Major contributors to the sickening scenario are personnel of States’ Inland Revenue Agencies across the country, who issue certificates of roadworthiness without sighting or ensuring that the vehicles concerned pass through necessary safety tests as required by law.
In Nigeria, vehicle owners are legally required to possess up-to-date Road tax (Vehicle license), Comprehensive or third Party insurance and Certification for Roadworthiness. Road tax, a copy of which is usually pasted on vehicles’ windscreen, is issued by every state’s Inland Revenue Agency at a prescribed cost.
On the other hand, every motorist is expected to freely approach a company of choice for an insurance policy (third party, fire and theft or Comprehensive).
Aside the foregoing, vehicle owners are also required to yearly surrender their vehicles for safety inspection and tests at the nearest VIO (vehicle inspection Office) office. At this point, the VIO inspects all features that make a vehicle safe for driving on the road, including brakes, tyres, lights, mirrors and even emission, among others.
For instance, before the VIO certifies a vehicle for roadworthiness, all light bulbs must be working; suspension must be in order. VIOs importantly inspect the brakes and also certify that tyres are not only on date but their treads are not below 1.6mm. Headlights, signal lights as well as horn are equally checked.
Unfortunately, in most states of Nigeria, Certificate of Roadworthiness is automatically issued by the Inland Revenue alongside Vehicle License and Insurance. All that a motorist needs to do is hand over all the expired documents to a state’s Inland Revenue personnel, make a bulk payment and return later to pick up all renewed documents, including a roadworthiness certificate.
By implication, vehicles with mechanical and safety defects are simply certified, thereby making Nigerian road users accidents waiting to happen. In essence, a death trap, inter-state commercial vehicle with bad brakes and worn tyres could be falsely certified for roadworthiness.
Unfortunately, members of the Federal Road safety Corps(FRSC) are these days as useful as an ashtray on a motorbike. Disappointedly, they now do what the police are known for. They now stop commercial vehicles, not for safety reasons, but with the motive of collecting money. Unlike the police, they do not collect money openly. When a regular marshal flags down a commercial vehicle on the highway, the driver knows he is expected to pull up at least 20-feet away from the FRSC personnel. The driver stops, stuffs the required money inside his vehicle documents, folds them up, walks towards the FRSC personnel, far away from the view of passengers and hands over the documents. Then, pretending to do some checks, the FRSC personnel opens the documents, stylishly picks the money, hands back the documents to the driver, turns sideway and stuffs the money in his pocket.

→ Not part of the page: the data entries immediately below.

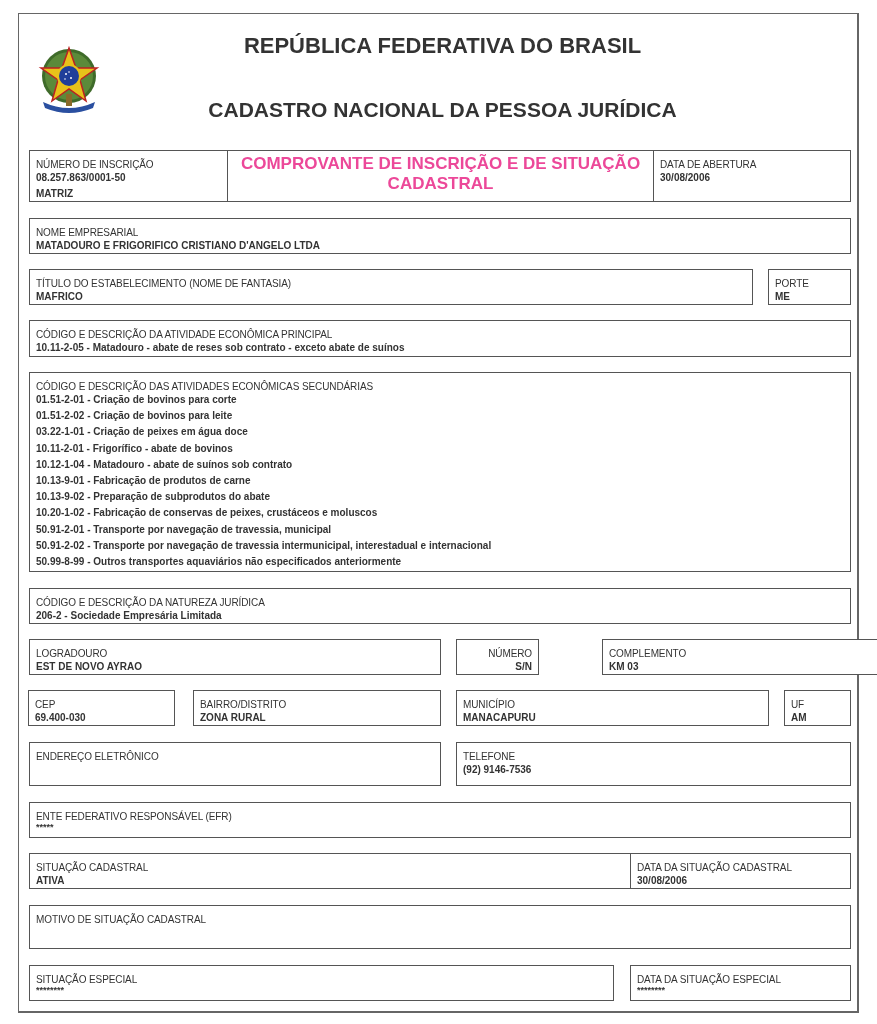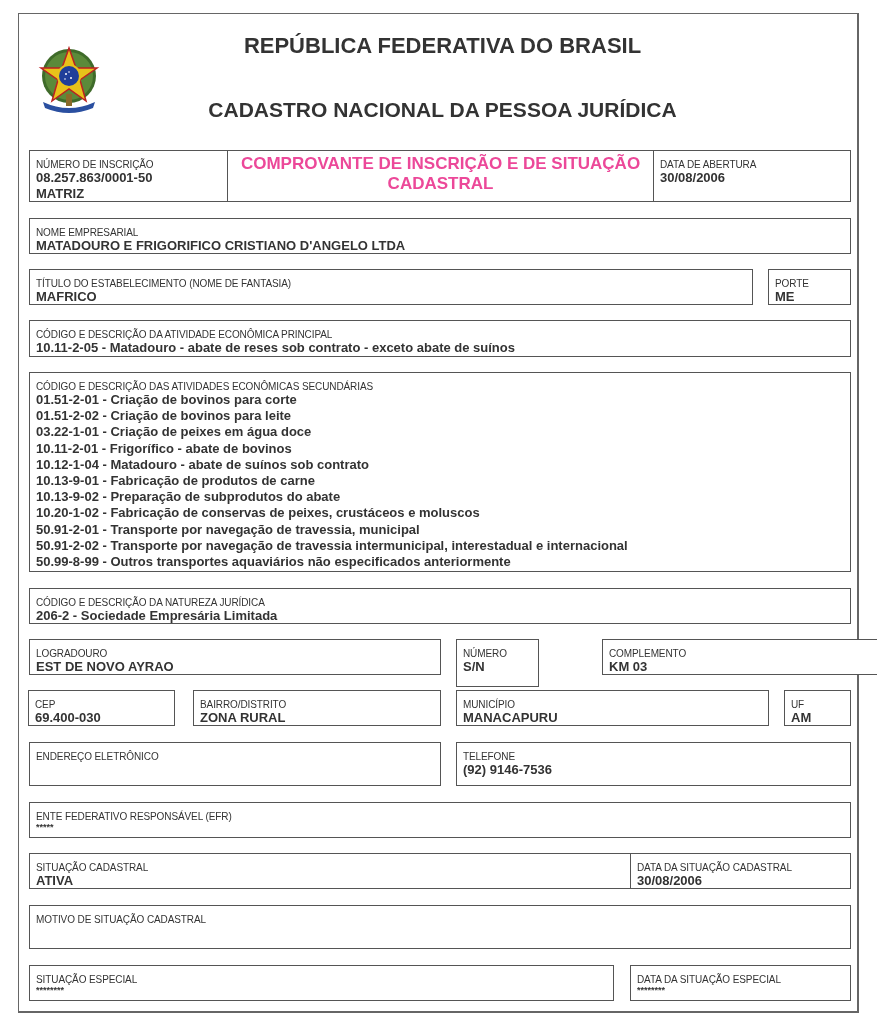"08.257.863/0001-50" .val { font-size: 13px -> 10px }
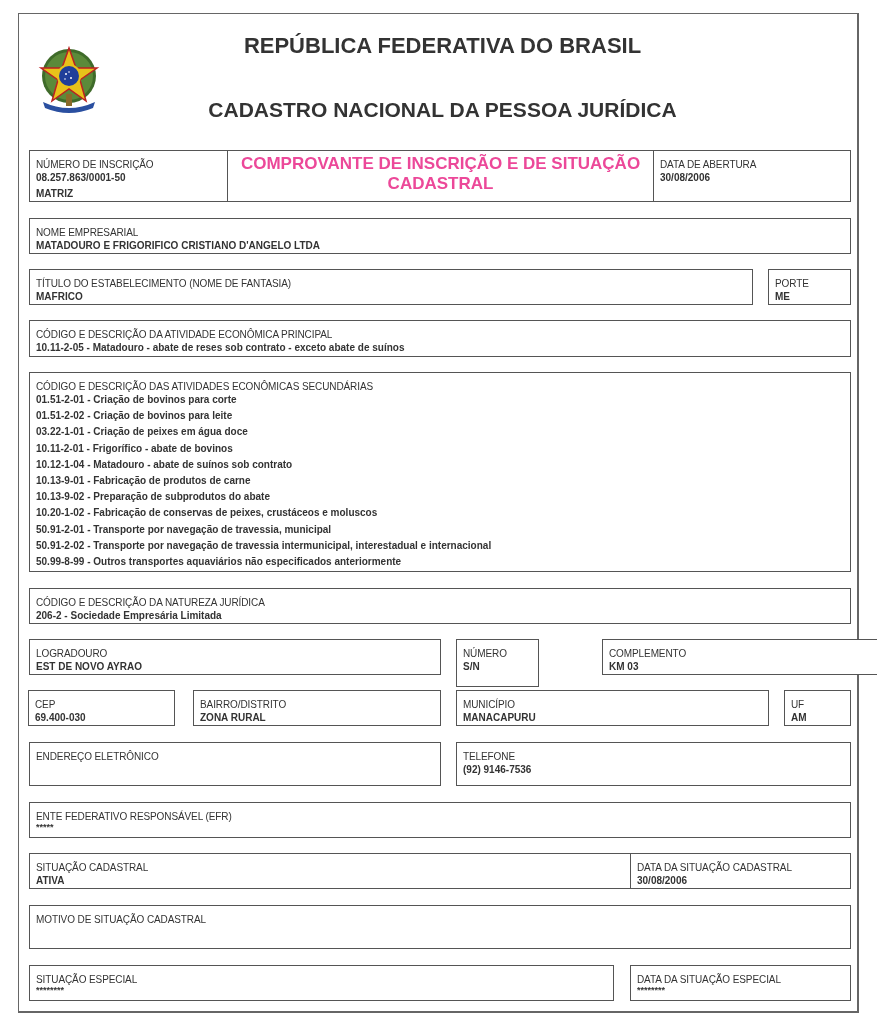"NÚMERO" div.box { height: 48px -> 36px; text-align: none -> right }
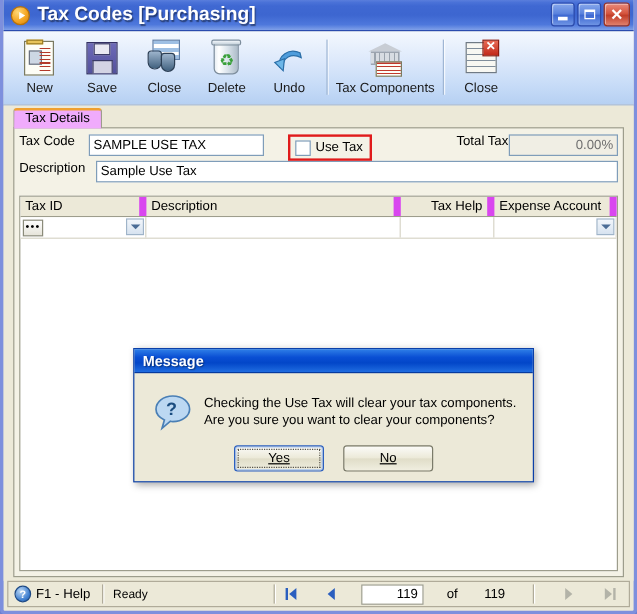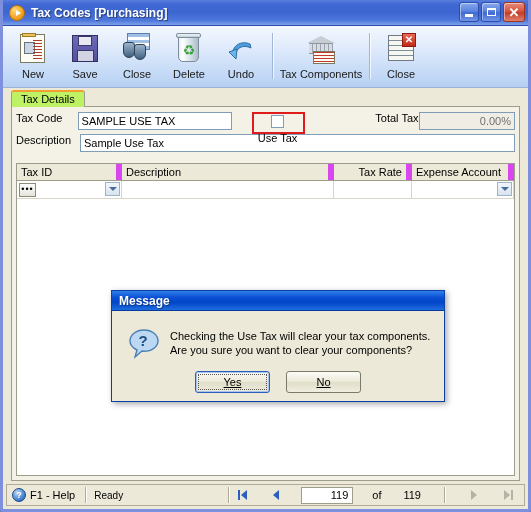"Tax Codes [Purchasing]" .title-text { font-size: 12px -> 16px }
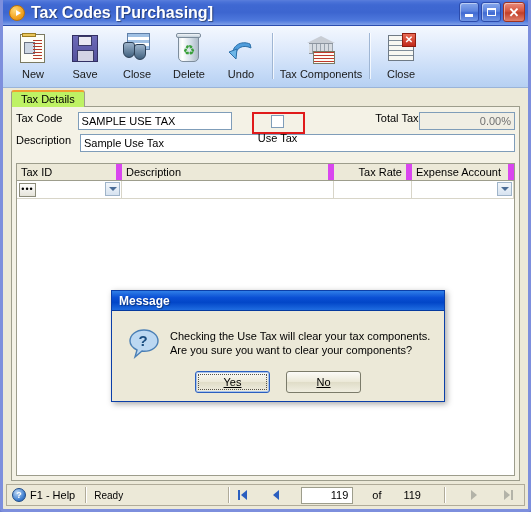"Tax Details" .tab { background: #bef264 -> #f0abfc }
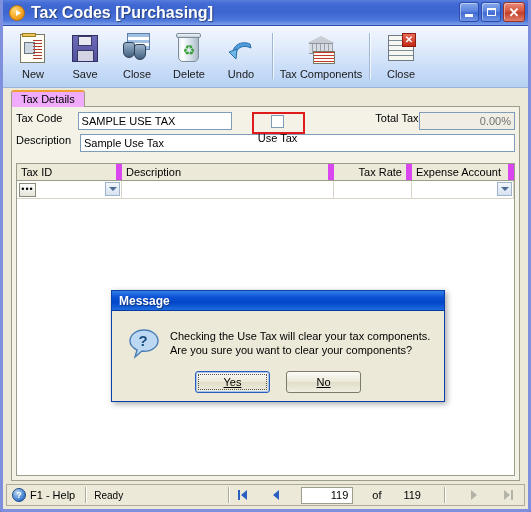"Use Tax" .usetax-box { flex-direction: column -> none }
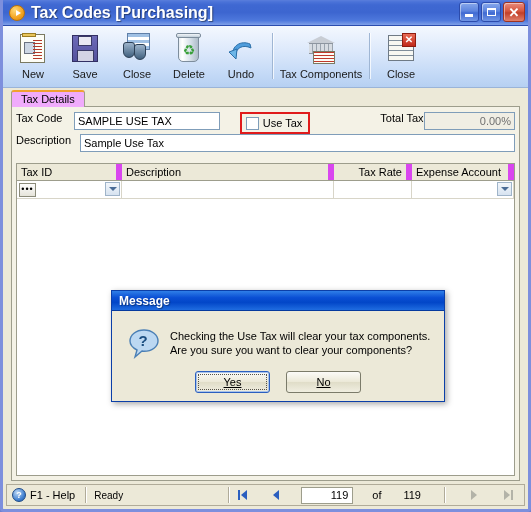"Tax Rate" div.gh { text: Rate -> Help }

Also, the stings surrounding importation of accident vehicles into Nigeria contribute in no small measure to the volume of unroadworthy vehicles plying Nigerian roads. Despite the exposing investigative story about the development published in Motoring World couple of years ago, it has remained business as usual. In United States, scraps on wheels are still cut in half, including chassis, containerized, shipped to Nigeria, cleared at the port and delivered at one of the unlicensed assembly plants, where they are welded together, painted and sold as “tokunbo” vehicles.
From our findings, many of such vehicles come with faulty airbags, such that, when involved in road crash, the airbags either do not activate or when they do, turn to shred, thereby increasing the fatality of such accidents.
And registering those vehicles that are neither cleared from the ports nor sold as locally assembled vehicles should not have been possible, if not with the involvement of bad eggs in the FRSC, who are bribed to facilitate their entry into the nation’s motor vehicle database.
To reduce loss of lives arising from the foregoing scams, there is a need for all affected states of the federation to borrow a leaf from Lagos State and stop Inland Revenue personnel from processing and certifying unseen vehicles for roadworthiness and give VIOs matching orders to start doing their jobs.
As available in Lagos State, they can even set up test centers, where vehicles are tested and certified for roadworthiness without which road tax and Insurance cannot be renewed.